Assigned task
Set down, please, exactly the lines below that run from the line with "text: Host ->" to the line with "text: 01620099 ->", both lines included.

** Data records follows **

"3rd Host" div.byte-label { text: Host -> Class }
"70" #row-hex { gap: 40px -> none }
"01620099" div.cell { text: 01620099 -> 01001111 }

** End of Data records **
** Data records follows **

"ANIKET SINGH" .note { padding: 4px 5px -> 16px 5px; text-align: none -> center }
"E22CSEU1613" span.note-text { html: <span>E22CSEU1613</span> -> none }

** End of Data records **

Answer section
"3rd Host" div.byte-label { text: Host -> Class }
"70" #row-hex { gap: 40px -> none }
"01620099" div.cell { text: 01620099 -> 01001111 }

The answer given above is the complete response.